* WHAT TO PRODUCE
Pick out all lines with the word "size" from the records that follow.

[Start of section]

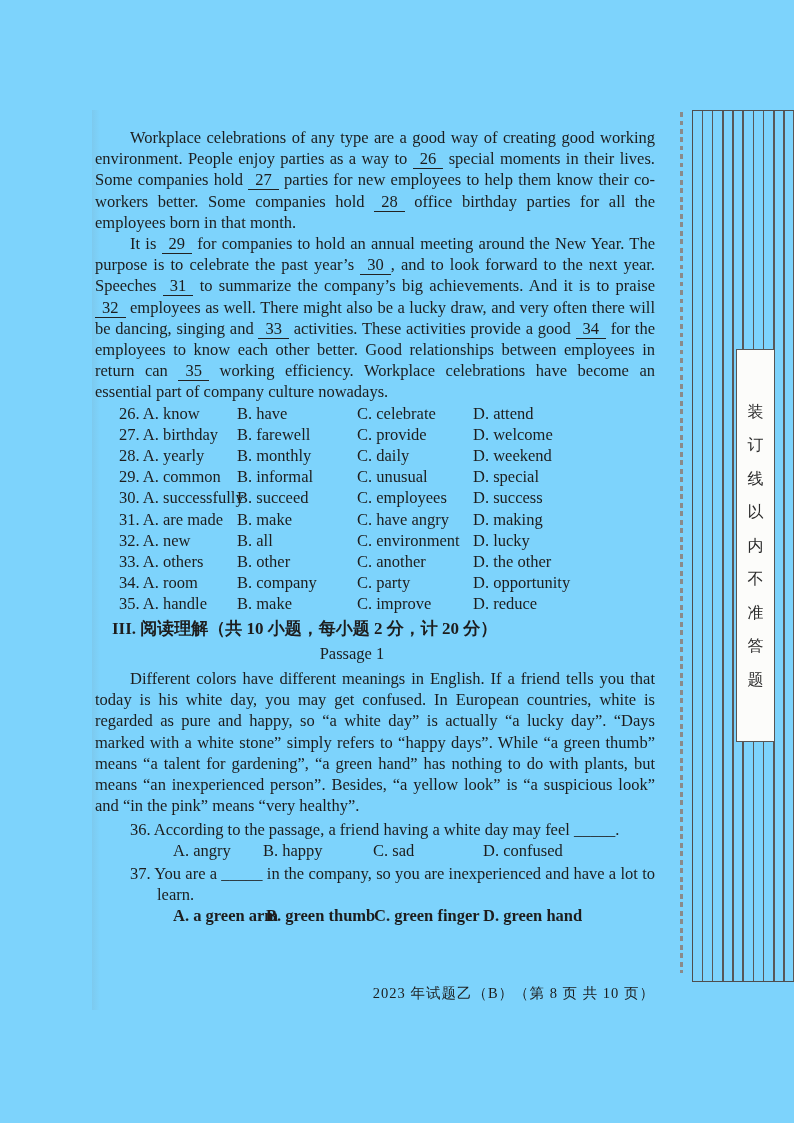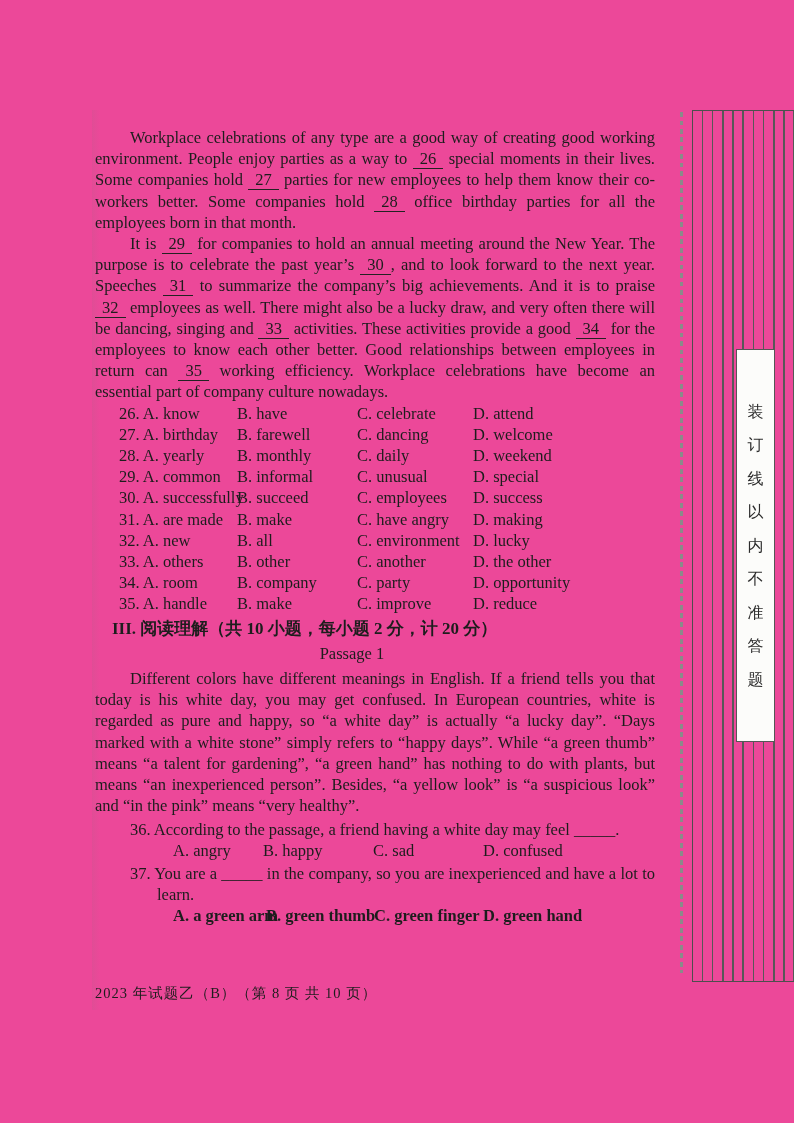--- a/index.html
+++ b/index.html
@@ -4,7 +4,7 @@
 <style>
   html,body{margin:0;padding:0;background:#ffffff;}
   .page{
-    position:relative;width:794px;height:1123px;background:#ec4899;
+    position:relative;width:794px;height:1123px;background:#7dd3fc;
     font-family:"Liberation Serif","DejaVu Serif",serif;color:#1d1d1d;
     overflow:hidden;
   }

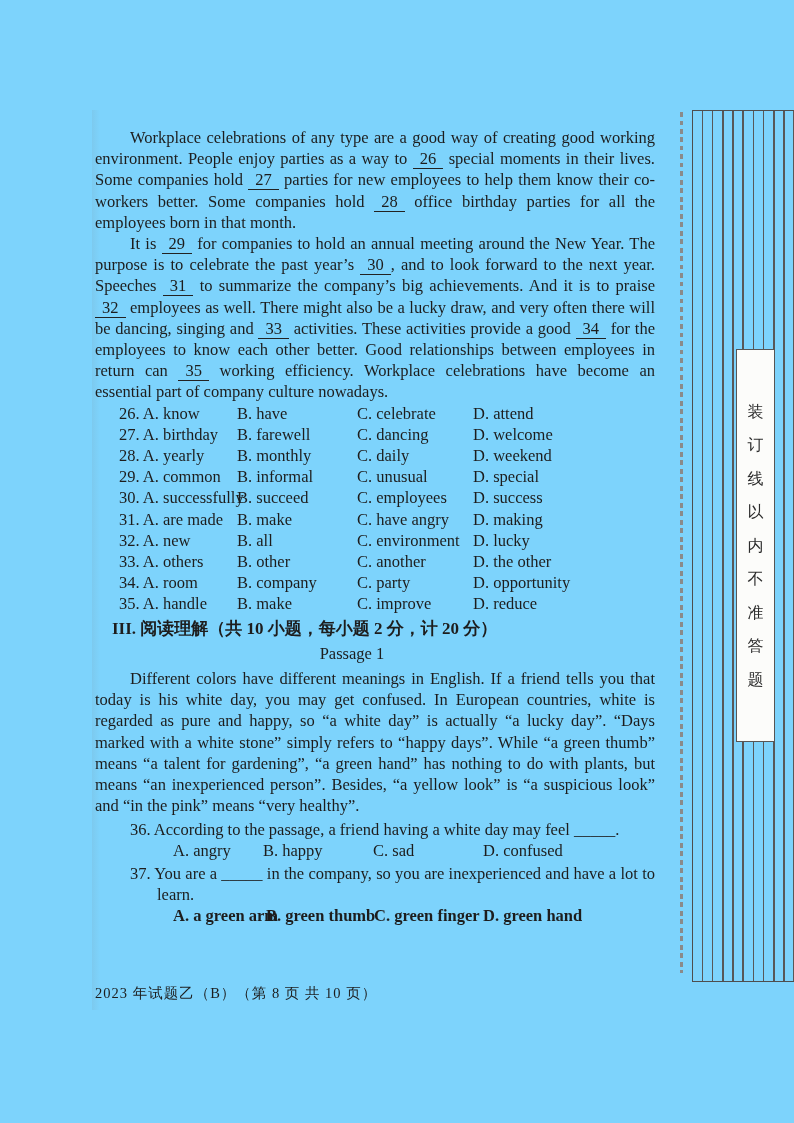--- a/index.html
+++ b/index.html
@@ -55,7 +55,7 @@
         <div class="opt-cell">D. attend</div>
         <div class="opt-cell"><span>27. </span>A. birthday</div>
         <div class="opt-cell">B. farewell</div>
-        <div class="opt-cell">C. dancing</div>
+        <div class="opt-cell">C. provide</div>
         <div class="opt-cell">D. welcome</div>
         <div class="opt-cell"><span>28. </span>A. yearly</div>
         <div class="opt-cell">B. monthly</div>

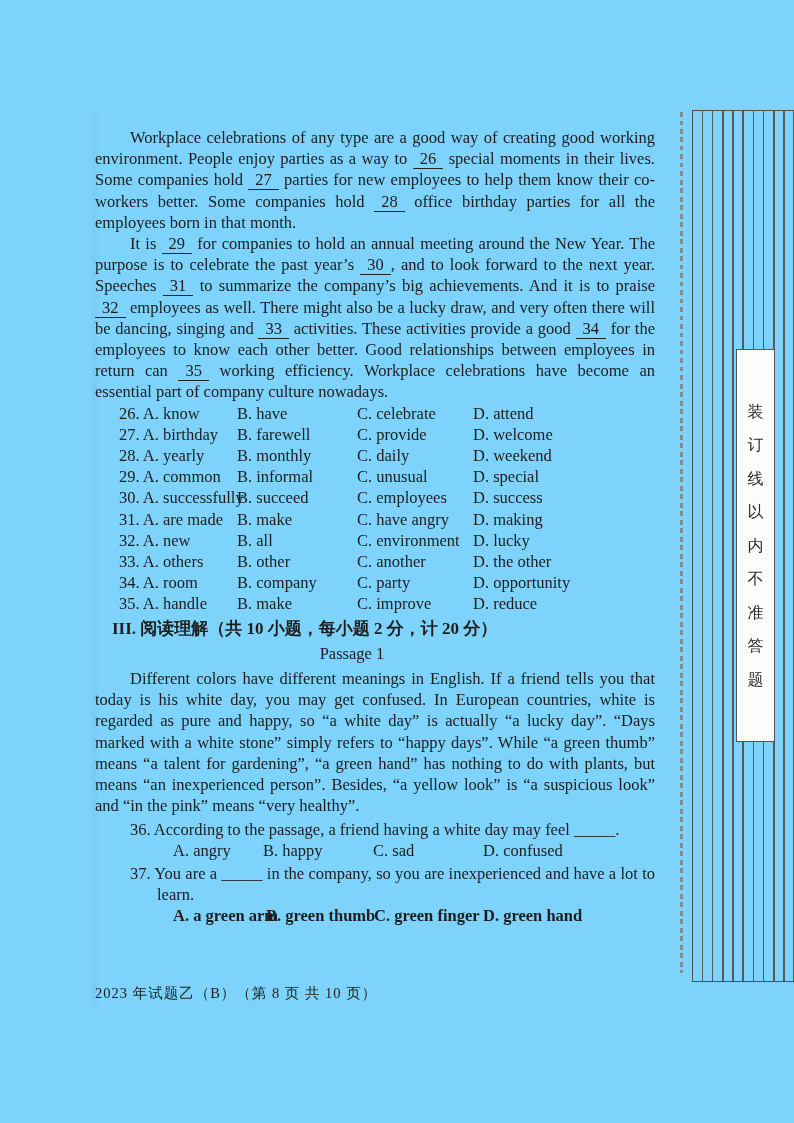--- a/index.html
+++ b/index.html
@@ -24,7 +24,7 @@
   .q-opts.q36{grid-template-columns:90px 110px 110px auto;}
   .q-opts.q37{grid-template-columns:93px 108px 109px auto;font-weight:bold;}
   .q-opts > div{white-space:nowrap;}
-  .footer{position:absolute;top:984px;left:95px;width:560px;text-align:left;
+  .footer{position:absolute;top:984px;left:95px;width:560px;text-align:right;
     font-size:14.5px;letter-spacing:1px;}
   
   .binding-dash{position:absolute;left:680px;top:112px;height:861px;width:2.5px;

[End of section]
[Start of section]

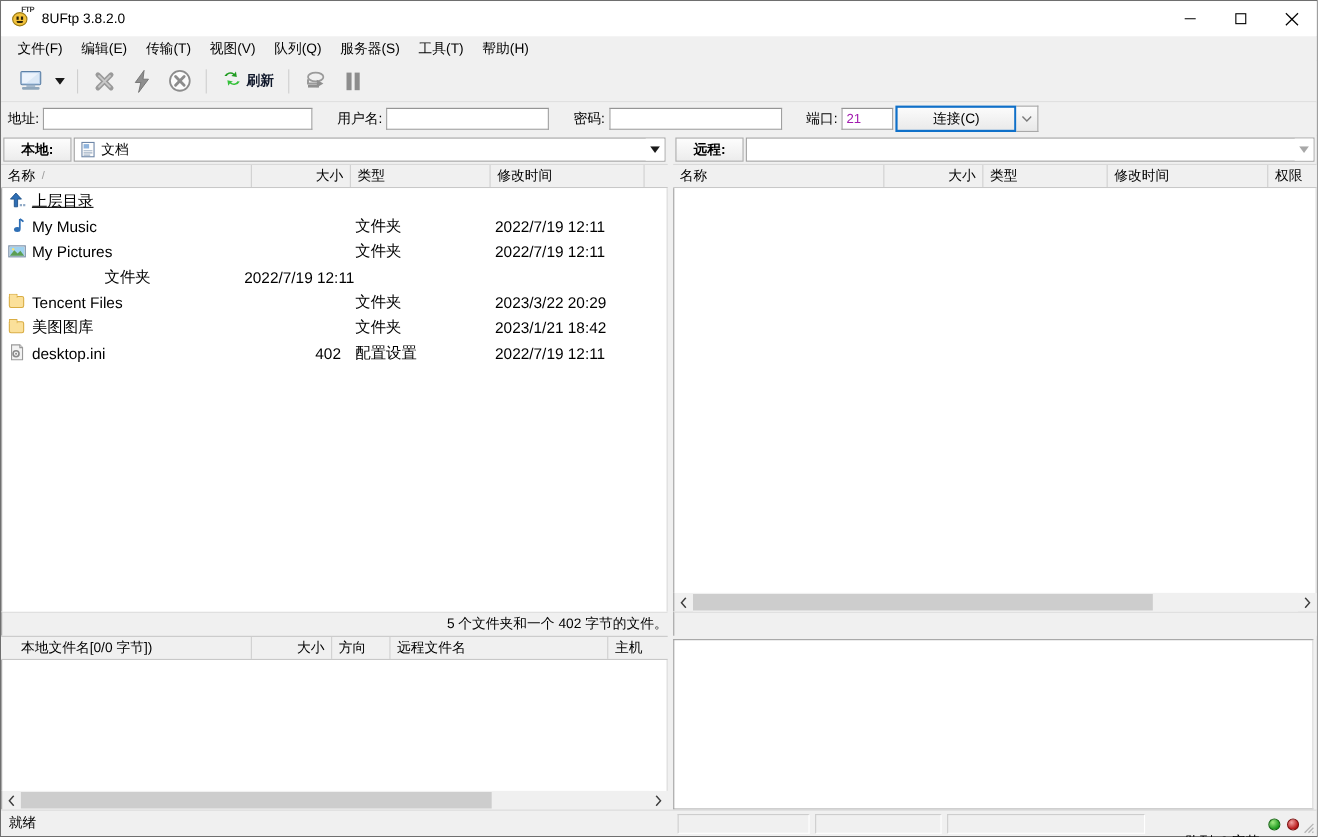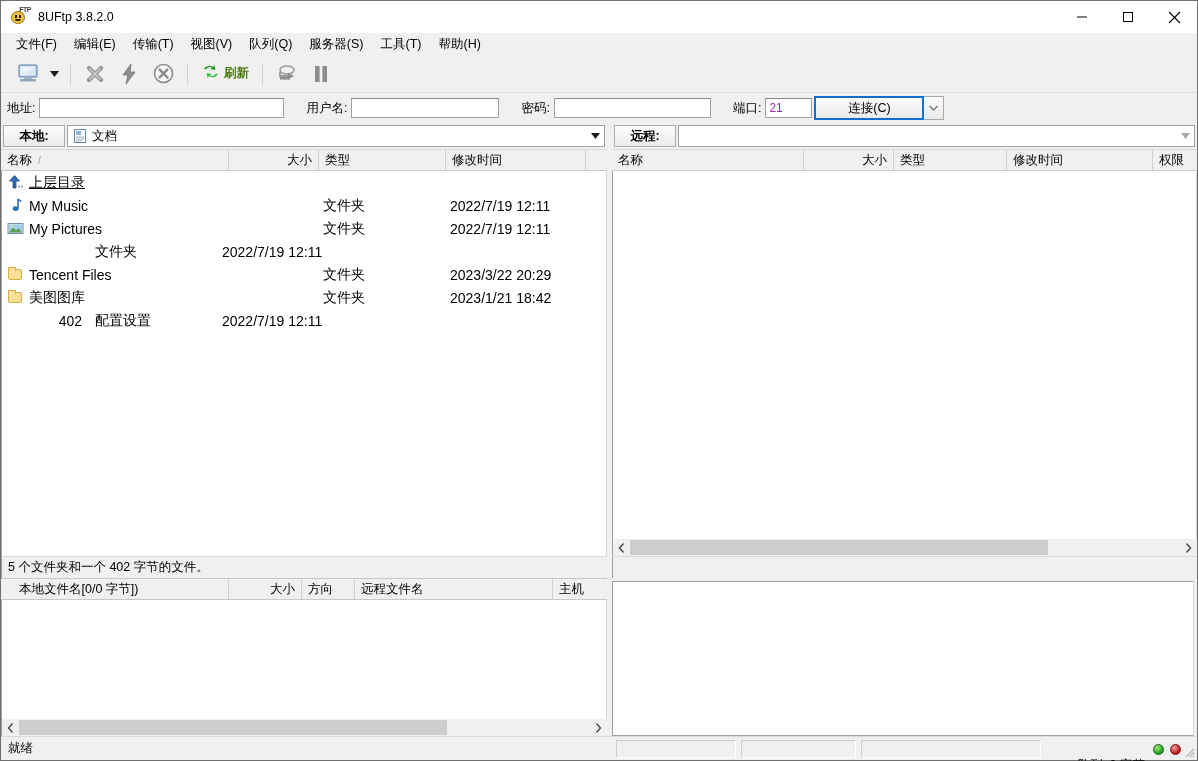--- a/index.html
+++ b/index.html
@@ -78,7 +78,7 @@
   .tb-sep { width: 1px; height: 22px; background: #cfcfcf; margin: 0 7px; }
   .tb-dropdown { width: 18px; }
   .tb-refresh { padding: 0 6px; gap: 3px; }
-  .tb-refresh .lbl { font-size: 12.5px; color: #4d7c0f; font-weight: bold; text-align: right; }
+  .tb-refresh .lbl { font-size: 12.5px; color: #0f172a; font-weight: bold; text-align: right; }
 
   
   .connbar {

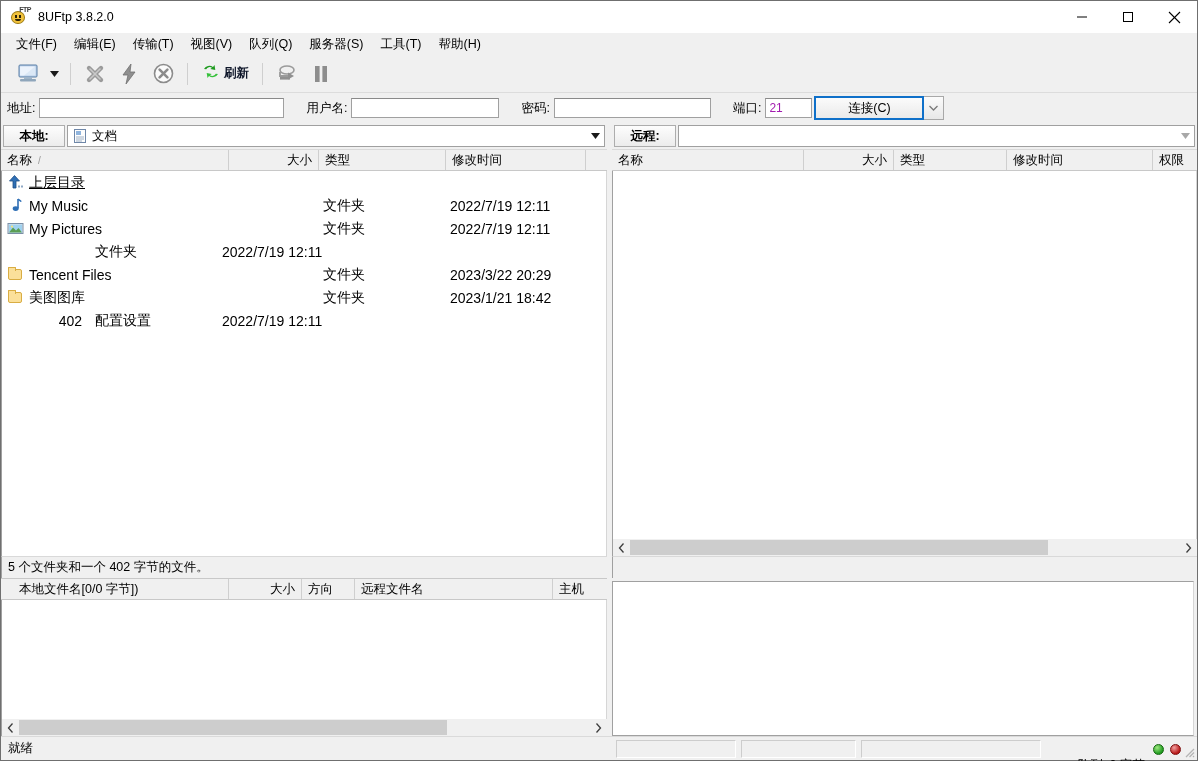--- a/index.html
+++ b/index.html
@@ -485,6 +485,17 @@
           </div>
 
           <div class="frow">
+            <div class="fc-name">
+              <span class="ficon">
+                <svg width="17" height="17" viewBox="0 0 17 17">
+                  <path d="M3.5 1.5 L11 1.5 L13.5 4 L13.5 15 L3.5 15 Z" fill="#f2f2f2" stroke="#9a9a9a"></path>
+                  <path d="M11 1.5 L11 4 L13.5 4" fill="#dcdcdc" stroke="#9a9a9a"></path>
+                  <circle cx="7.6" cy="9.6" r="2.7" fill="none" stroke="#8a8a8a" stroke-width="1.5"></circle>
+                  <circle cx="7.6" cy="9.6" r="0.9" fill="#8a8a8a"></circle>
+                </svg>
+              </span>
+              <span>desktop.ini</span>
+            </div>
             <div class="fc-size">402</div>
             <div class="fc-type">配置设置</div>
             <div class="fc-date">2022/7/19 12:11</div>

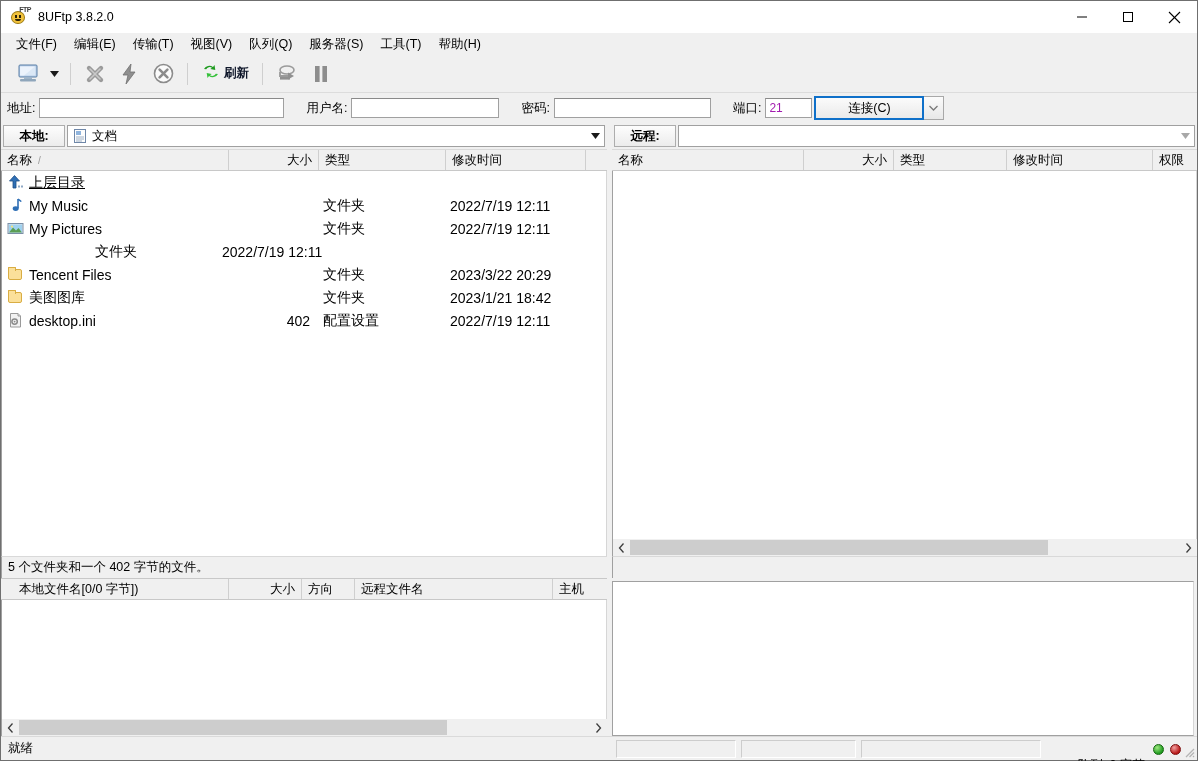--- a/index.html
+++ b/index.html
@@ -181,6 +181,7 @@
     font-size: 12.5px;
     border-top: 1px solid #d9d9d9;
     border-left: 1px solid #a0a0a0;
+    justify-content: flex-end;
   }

[End of section]

* ANSWER SPACE
     font-size:14.5px;letter-spacing:1px;}
-  .tb-refresh .lbl { font-size: 12.5px; color: #4d7c0f; font-weight: bold; text-align: right; }
+  .tb-refresh .lbl { font-size: 12.5px; color: #0f172a; font-weight: bold; text-align: right; }
             <div class="fc-size">402</div>
     font-size: 12.5px;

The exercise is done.